9. A network engineer is called to a remote site with no documentation. The site has a router and two switches. The engineer can only access R1 via console. No IP addresses are known. How does the engineer get the management IP of SW1 to SSH into it?

Correct answer is D. This is one of CDP's most operationally valuable applications. CDP operates at Layer 2 — it does not require IP routing, ARP resolution, or even an IP address on the local interface to exchange neighbour information. As long as the physical link is up and CDP is enabled on both ends, the management IP of the neighbour appears in show cdp neighbors detail under "Entry address(es): IP address: [X.X.X.X]". In the undocumented site scenario: run show cdp neighbors detail on R1 → see SW1's management IP is 192.168.10.2 → configure R1's Gi0/0 with an IP on the same /24 if needed → SSH to 192.168.10.2. Then from SW1, run show cdp neighbors detail again to find SW2's management IP. This cascading discovery allows a complete site survey using only console access to the first device. This is why CDP is described as essential for initial device bring-up and undocumented network reconnaissance by legitimate network engineers.

10. The holdtime in CDP is configured as 90 seconds with a timer of 30 seconds. A neighbour device crashes and stops sending CDP advertisements.

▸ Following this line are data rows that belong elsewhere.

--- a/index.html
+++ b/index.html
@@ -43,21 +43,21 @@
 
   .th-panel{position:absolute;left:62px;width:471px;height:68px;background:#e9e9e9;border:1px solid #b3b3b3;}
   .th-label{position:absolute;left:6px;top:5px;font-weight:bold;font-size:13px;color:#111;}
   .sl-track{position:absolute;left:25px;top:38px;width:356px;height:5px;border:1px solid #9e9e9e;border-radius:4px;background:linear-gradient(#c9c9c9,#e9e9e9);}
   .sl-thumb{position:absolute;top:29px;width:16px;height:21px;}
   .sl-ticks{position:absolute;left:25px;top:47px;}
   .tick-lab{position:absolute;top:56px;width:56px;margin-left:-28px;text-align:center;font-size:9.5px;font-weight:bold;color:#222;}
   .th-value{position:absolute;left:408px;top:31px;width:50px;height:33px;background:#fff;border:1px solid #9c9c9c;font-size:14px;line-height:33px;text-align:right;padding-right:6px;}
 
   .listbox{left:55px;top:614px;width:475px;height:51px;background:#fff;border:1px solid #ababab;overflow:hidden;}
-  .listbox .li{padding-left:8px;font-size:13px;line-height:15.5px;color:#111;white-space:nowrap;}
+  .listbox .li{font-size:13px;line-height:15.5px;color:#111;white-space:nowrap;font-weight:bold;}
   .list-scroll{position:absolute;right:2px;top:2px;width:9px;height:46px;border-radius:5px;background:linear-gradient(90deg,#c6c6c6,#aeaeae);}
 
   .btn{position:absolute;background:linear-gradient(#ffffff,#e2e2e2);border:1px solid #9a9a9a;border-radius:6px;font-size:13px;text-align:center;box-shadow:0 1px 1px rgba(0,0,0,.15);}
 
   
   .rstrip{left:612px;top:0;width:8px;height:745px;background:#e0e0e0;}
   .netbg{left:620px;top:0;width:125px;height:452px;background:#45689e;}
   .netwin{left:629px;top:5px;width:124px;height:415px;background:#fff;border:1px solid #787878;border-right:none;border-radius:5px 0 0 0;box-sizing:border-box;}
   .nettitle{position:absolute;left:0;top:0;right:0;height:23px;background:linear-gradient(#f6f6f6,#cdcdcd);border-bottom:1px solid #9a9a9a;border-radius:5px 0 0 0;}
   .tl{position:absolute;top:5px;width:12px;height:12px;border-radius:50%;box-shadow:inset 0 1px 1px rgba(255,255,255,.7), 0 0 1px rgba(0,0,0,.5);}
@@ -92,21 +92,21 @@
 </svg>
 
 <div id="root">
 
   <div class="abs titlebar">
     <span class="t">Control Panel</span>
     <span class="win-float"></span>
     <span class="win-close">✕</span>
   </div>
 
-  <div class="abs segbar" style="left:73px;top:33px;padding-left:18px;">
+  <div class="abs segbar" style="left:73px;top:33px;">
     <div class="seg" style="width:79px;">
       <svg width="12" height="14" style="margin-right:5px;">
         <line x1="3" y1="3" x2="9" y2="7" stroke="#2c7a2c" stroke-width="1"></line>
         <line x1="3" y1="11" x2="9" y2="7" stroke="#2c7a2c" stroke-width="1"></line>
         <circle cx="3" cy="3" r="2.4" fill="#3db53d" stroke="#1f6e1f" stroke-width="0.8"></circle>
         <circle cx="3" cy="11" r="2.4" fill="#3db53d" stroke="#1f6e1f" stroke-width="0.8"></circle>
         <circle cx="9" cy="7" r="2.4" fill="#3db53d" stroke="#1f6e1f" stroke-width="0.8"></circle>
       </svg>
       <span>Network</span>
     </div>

Approximately how long does the neighbour remain in the CDP table, and what would happen if the holdtime were set to only 25 seconds with a 30-second timer?

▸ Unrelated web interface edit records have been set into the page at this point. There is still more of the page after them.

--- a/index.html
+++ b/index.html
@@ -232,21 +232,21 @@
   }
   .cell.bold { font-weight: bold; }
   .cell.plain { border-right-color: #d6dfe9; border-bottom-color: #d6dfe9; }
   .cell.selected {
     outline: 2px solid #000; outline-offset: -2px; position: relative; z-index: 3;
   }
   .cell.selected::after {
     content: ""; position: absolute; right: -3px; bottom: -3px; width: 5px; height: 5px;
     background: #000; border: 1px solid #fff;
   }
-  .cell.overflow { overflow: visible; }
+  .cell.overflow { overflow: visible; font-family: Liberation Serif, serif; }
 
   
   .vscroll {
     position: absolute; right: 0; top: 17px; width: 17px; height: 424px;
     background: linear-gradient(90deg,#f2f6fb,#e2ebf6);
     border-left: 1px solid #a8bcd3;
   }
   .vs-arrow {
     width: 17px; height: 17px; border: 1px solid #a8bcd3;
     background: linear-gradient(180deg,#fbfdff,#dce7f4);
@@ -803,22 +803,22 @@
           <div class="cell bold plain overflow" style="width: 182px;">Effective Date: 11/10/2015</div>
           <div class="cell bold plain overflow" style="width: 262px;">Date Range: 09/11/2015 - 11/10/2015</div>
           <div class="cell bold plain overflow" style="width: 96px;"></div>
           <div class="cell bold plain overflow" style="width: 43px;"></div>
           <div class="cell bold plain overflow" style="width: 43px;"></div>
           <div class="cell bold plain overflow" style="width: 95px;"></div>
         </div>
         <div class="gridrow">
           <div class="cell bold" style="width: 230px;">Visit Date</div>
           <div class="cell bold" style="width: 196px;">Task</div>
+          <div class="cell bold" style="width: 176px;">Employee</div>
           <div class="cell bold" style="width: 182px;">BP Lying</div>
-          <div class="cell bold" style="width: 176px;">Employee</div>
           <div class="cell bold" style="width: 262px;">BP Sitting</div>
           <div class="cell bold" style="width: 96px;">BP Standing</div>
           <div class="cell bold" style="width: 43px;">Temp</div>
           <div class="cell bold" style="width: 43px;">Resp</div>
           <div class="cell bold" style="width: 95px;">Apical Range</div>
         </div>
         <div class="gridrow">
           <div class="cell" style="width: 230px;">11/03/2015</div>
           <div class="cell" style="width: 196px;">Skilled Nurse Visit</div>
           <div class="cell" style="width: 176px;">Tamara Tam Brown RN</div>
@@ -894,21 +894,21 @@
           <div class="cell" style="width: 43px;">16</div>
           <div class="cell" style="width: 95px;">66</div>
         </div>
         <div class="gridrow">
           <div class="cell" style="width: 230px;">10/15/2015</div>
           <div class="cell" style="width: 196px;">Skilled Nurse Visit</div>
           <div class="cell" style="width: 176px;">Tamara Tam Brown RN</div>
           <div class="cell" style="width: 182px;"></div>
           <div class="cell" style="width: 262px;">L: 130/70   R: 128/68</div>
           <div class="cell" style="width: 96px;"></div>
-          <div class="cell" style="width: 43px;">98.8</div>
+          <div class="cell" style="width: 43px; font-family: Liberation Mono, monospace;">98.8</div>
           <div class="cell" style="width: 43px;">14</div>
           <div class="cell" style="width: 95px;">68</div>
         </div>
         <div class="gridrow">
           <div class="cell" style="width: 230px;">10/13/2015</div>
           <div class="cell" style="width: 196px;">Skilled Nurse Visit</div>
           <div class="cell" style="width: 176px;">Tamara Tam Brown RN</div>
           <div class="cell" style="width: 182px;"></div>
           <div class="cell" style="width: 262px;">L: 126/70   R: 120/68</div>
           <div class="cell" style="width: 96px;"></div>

Correct answer is B. The holdtime is the "time to live" for a CDP neighbour entry. Each time a CDP advertisement is received from a neighbour, the holdtime counter resets to the advertised holdtime value. If no advertisement is received before the counter reaches zero, the entry is removed. With holdtime = 90 seconds and timer = 30 seconds, the holdtime is 3× the timer — a neighbour entry survives up to two missed consecutive advertisements (at 30-second intervals: 30s + 30s = 60s < 90s) before the third missed advertisement causes expiry (90s elapsed, no refresh). This tolerance for two missed advertisements is important in production: a single dropped CDP frame (congested buffer, brief interface flap) does not immediately remove the neighbour. Setting holdtime shorter than the timer (e.g., holdtime 25, timer 30) creates an impossible situation: the holdtime expires 25 seconds after the last received frame, but the next advertisement does not arrive until 30 seconds after the previous one. The entry is removed 5 seconds before the next refresh arrives, causing persistent flapping. IOS does not enforce a minimum holdtime in all versions, so this misconfiguration is possible and would cause instability. The recommended ratio is holdtime = 3× timer.